(Before-and-after change data)
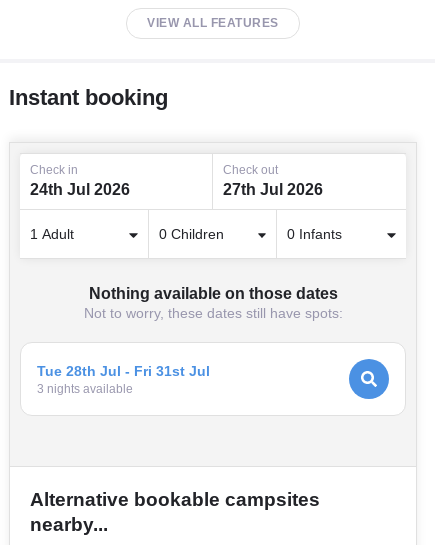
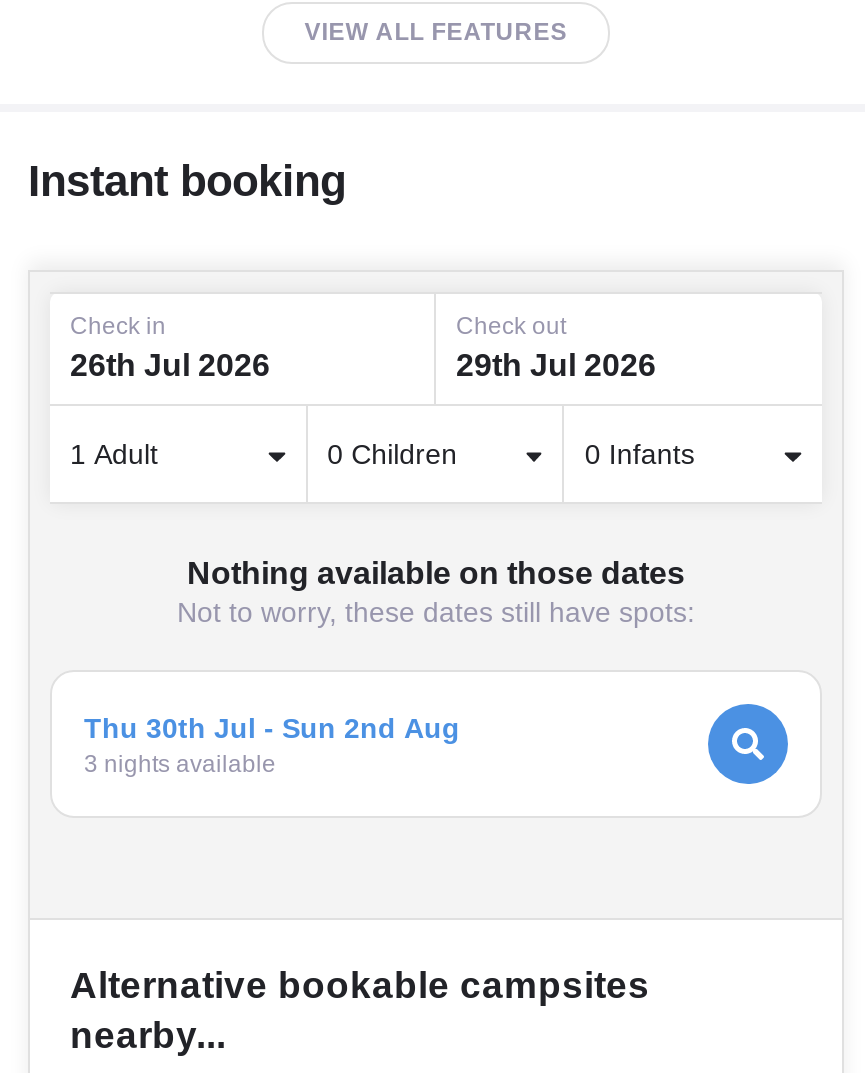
- 24th Jul 2026
+ 26th Jul 2026

- 27th Jul 2026
+ 29th Jul 2026

- Tue 28th Jul - Fri 31st Jul
+ Thu 30th Jul - Sun 2nd Aug
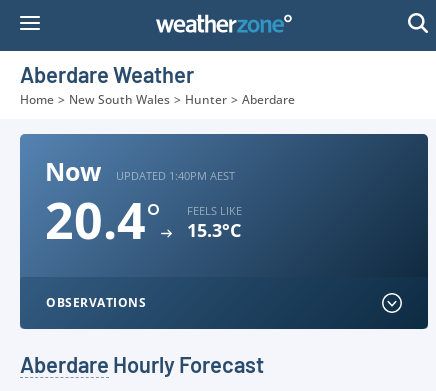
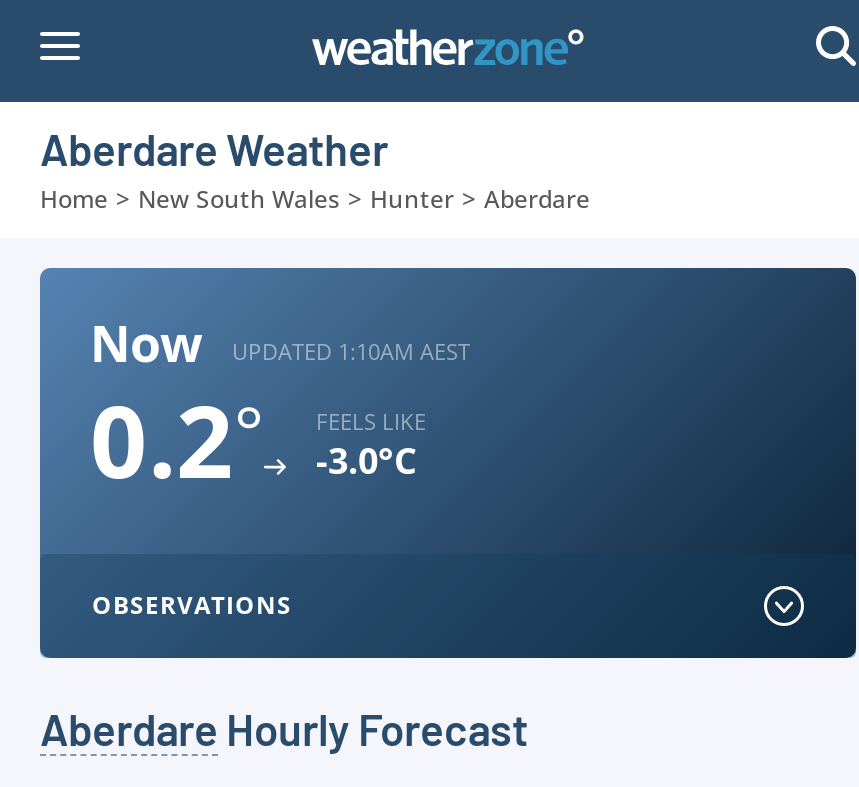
- UPDATED 1:40PM AEST
+ UPDATED 1:10AM AEST

- 20.4°
+ 0.2°

- 15.3°C
+ -3.0°C
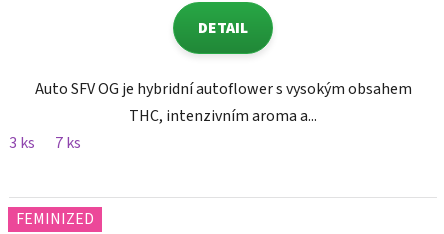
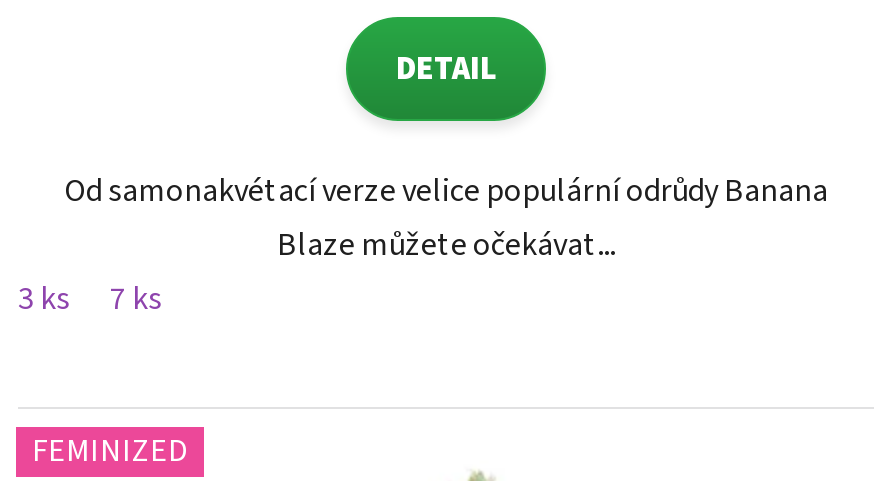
- Auto SFV OG je hybridní autoflower s vysokým obsahem
- THC, intenzivním aroma a...
+ Od samonakvétací verze velice populární odrůdy Banana
+ Blaze můžete očekávat...
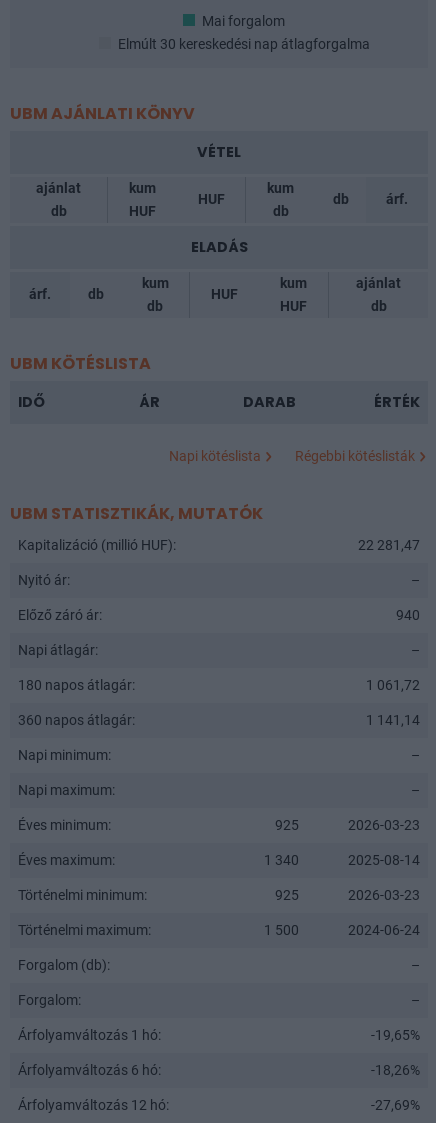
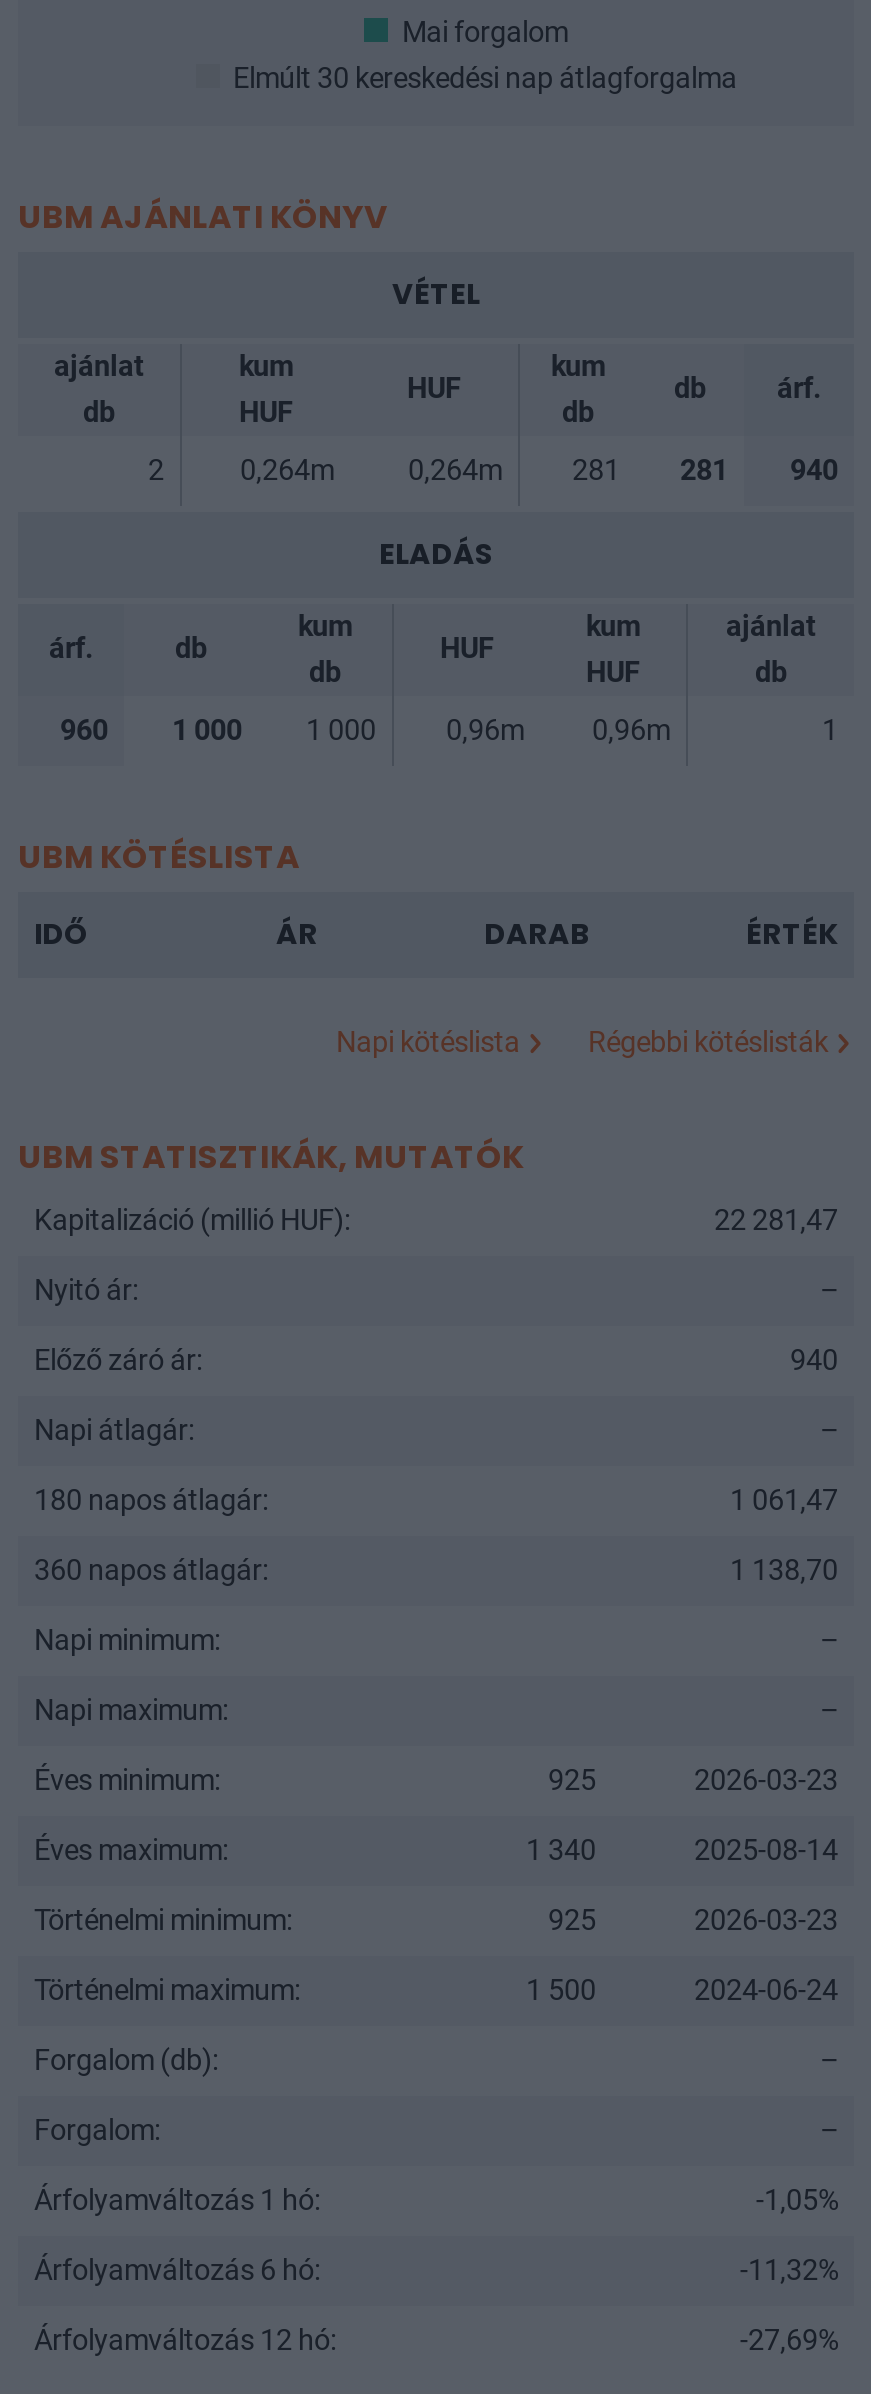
+ 2
+ 0,264m
+ 0,264m
+ 281
+ 281
+ 940

+ 960
+ 1 000
+ 1 000
+ 0,96m
+ 0,96m
+ 1

- 1 061,72
+ 1 061,47

- 1 141,14
+ 1 138,70

- -19,65%
+ -1,05%

- -18,26%
+ -11,32%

Task item:
Apart from the pictures, the entries above are to be repeated in full and exactly.

Task result:
- 24th Jul 2026
+ 26th Jul 2026

- 27th Jul 2026
+ 29th Jul 2026

- Tue 28th Jul - Fri 31st Jul
+ Thu 30th Jul - Sun 2nd Aug
- UPDATED 1:40PM AEST
+ UPDATED 1:10AM AEST

- 20.4°
+ 0.2°

- 15.3°C
+ -3.0°C
- Auto SFV OG je hybridní autoflower s vysokým obsahem
- THC, intenzivním aroma a...
+ Od samonakvétací verze velice populární odrůdy Banana
+ Blaze můžete očekávat...
+ 2
+ 0,264m
+ 0,264m
+ 281
+ 281
+ 940

+ 960
+ 1 000
+ 1 000
+ 0,96m
+ 0,96m
+ 1

- 1 061,72
+ 1 061,47

- 1 141,14
+ 1 138,70

- -19,65%
+ -1,05%

- -18,26%
+ -11,32%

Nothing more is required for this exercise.